§ **Exercise instructions**: The lines to be set down run from the line containing "justify-content: center;" through the final line of the data below; print them exactly and print nothing else.

§ **Task data**:
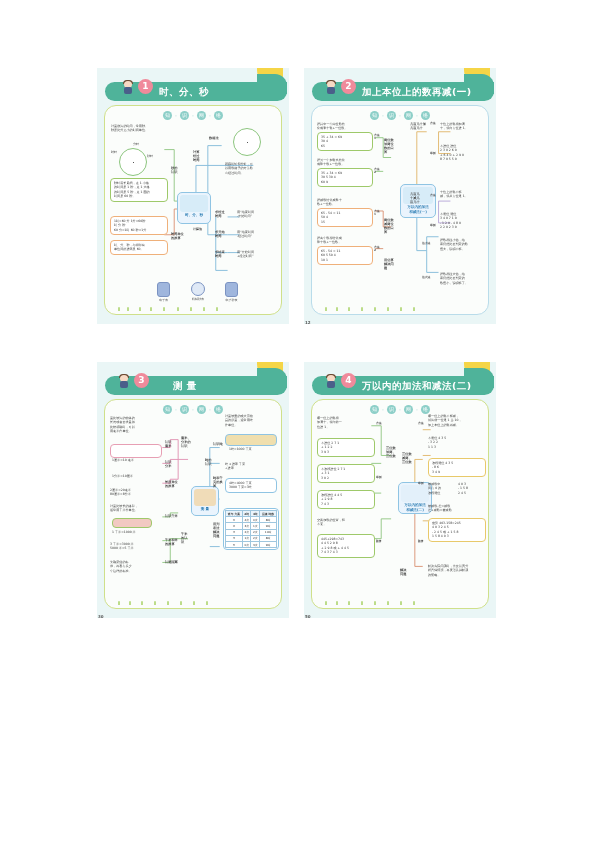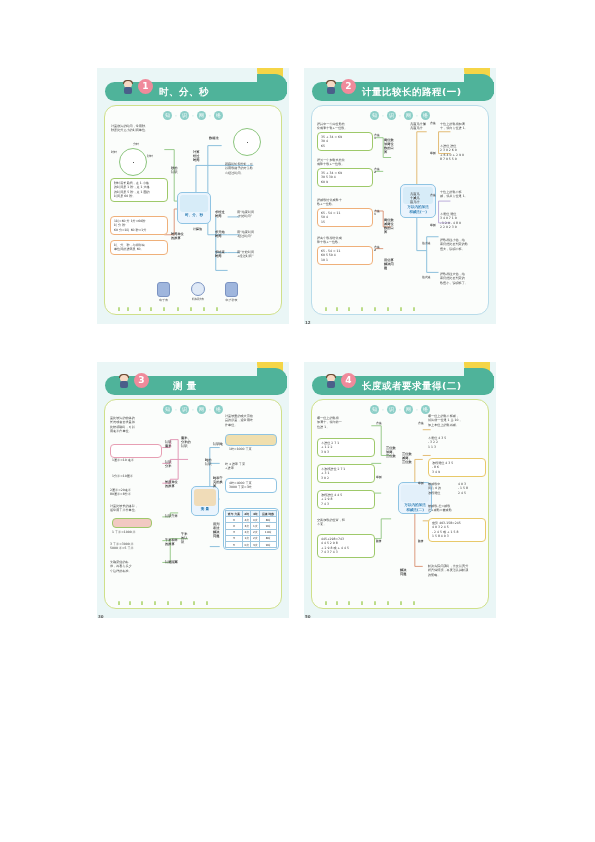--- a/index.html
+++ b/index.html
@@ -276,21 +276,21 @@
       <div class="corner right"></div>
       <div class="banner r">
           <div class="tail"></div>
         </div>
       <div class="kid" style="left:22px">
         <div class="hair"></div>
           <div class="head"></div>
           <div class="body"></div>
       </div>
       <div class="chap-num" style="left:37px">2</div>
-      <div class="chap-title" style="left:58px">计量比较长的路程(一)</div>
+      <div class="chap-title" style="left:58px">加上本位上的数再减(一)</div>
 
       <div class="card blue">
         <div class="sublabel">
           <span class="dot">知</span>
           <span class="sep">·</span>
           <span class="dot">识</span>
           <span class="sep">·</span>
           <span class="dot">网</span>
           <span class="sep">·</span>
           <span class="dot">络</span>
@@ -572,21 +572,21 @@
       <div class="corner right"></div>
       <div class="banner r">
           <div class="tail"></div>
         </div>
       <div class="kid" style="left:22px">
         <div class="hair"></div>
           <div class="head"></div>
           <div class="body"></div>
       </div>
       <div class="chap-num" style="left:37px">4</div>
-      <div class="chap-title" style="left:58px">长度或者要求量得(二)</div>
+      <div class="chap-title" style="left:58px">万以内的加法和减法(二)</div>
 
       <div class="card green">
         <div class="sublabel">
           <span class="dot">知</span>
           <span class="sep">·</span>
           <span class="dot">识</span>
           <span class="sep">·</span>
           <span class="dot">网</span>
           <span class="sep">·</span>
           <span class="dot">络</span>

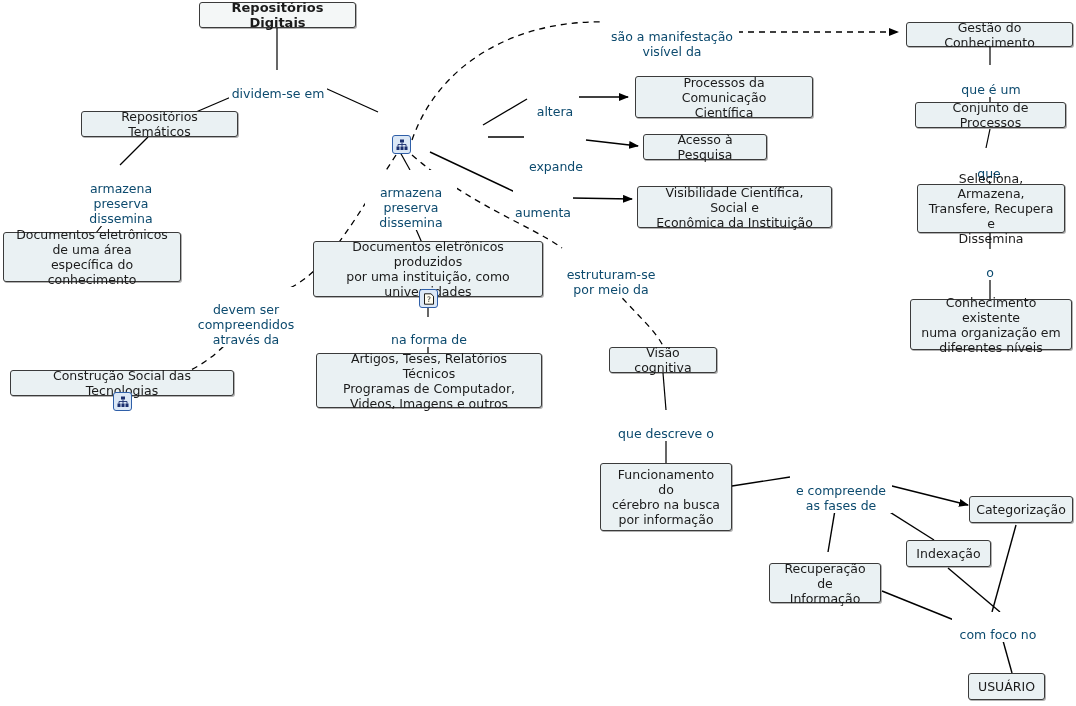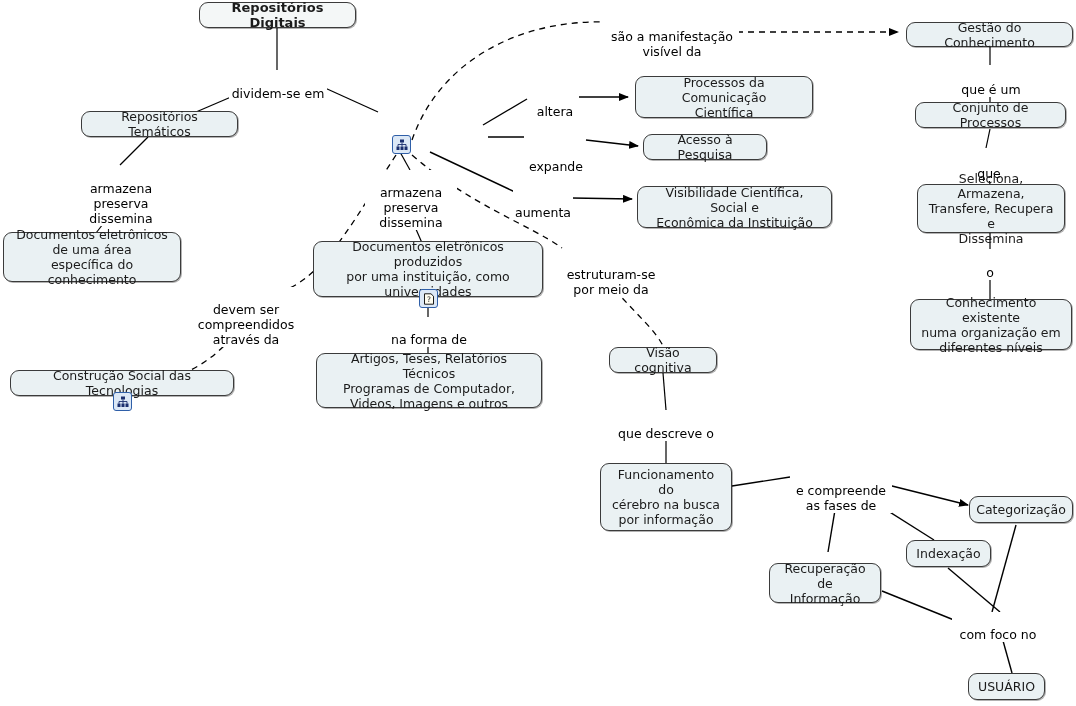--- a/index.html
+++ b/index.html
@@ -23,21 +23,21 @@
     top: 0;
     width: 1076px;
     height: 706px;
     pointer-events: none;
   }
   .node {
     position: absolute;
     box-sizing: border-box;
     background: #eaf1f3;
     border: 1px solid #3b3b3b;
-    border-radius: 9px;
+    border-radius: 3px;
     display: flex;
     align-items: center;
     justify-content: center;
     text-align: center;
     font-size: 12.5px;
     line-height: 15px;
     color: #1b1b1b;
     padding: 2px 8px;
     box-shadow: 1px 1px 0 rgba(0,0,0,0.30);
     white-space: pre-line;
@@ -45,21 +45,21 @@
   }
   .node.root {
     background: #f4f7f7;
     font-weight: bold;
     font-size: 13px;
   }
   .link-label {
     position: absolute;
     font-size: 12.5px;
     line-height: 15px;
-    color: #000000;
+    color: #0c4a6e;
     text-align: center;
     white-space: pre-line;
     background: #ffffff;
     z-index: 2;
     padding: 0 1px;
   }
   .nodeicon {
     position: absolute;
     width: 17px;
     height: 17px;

§ **Answer for this exercise**:
     justify-content: center;
     text-align: center;
     font-size: 12.5px;
     line-height: 15px;
     color: #1b1b1b;
     padding: 2px 8px;
     box-shadow: 1px 1px 0 rgba(0,0,0,0.30);
     white-space: pre-line;
@@ -45,21 +45,21 @@
   }
   .node.root {
     background: #f4f7f7;
     font-weight: bold;
     font-size: 13px;
   }
   .link-label {
     position: absolute;
     font-size: 12.5px;
     line-height: 15px;
-    color: #000000;
+    color: #0c4a6e;
     text-align: center;
     white-space: pre-line;
     background: #ffffff;
     z-index: 2;
     padding: 0 1px;
   }
   .nodeicon {
     position: absolute;
     width: 17px;
     height: 17px;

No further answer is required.